Dataset excerpts
__________
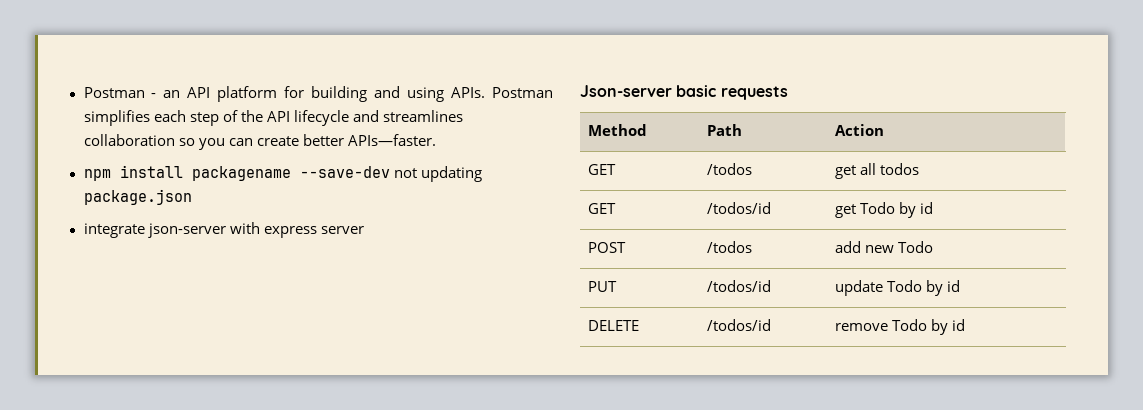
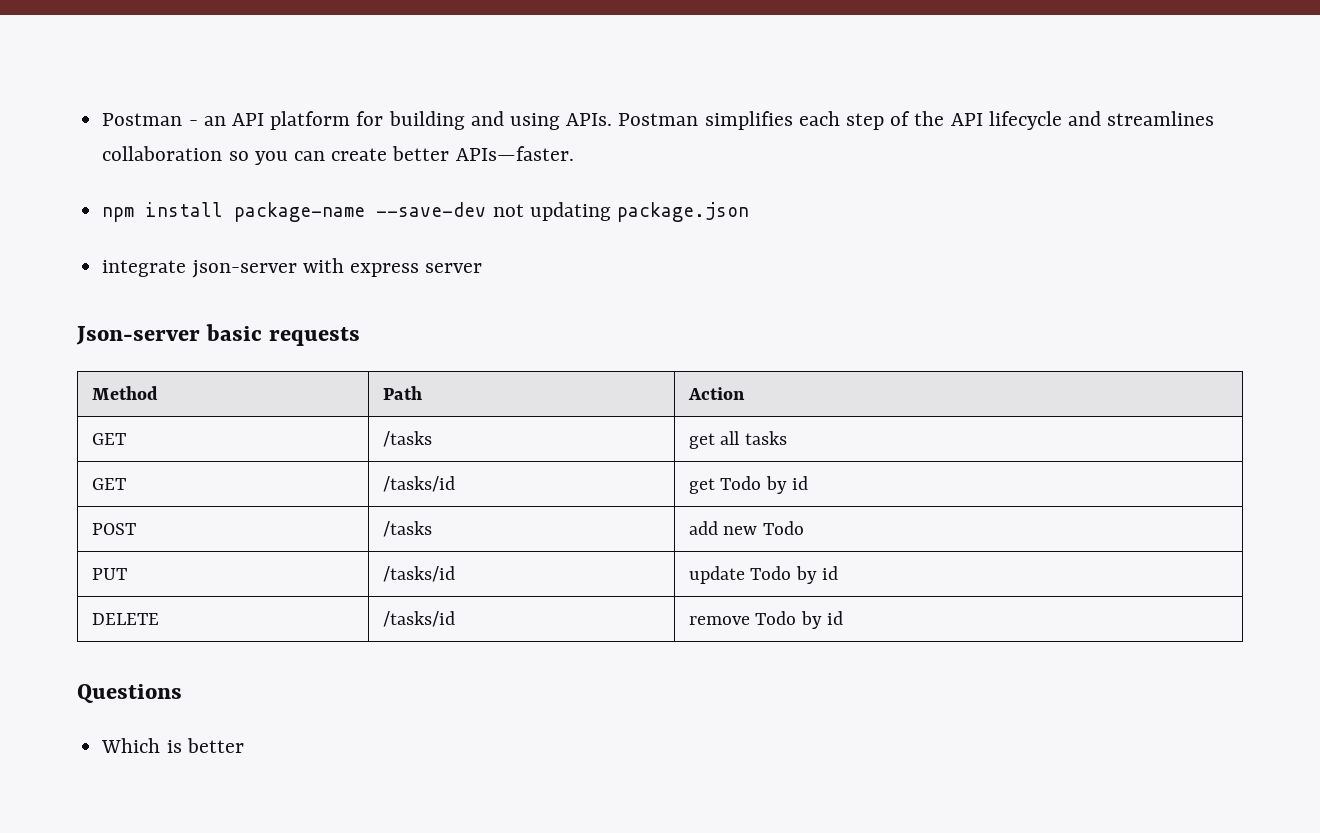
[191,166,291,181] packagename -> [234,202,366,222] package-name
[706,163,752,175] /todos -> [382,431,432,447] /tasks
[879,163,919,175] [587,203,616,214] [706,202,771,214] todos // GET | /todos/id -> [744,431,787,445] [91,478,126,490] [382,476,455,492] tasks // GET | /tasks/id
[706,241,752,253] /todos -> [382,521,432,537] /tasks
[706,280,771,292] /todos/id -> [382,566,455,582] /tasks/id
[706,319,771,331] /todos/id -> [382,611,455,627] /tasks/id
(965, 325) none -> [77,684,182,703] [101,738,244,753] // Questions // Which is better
__________
Task statement: Filter the entries above down to the lines that hold the word "todos", and copy those lines.

Result of the task:
[706,163,752,175] /todos -> [382,431,432,447] /tasks
[879,163,919,175] [587,203,616,214] [706,202,771,214] todos // GET | /todos/id -> [744,431,787,445] [91,478,126,490] [382,476,455,492] tasks // GET | /tasks/id
[706,241,752,253] /todos -> [382,521,432,537] /tasks
[706,280,771,292] /todos/id -> [382,566,455,582] /tasks/id
[706,319,771,331] /todos/id -> [382,611,455,627] /tasks/id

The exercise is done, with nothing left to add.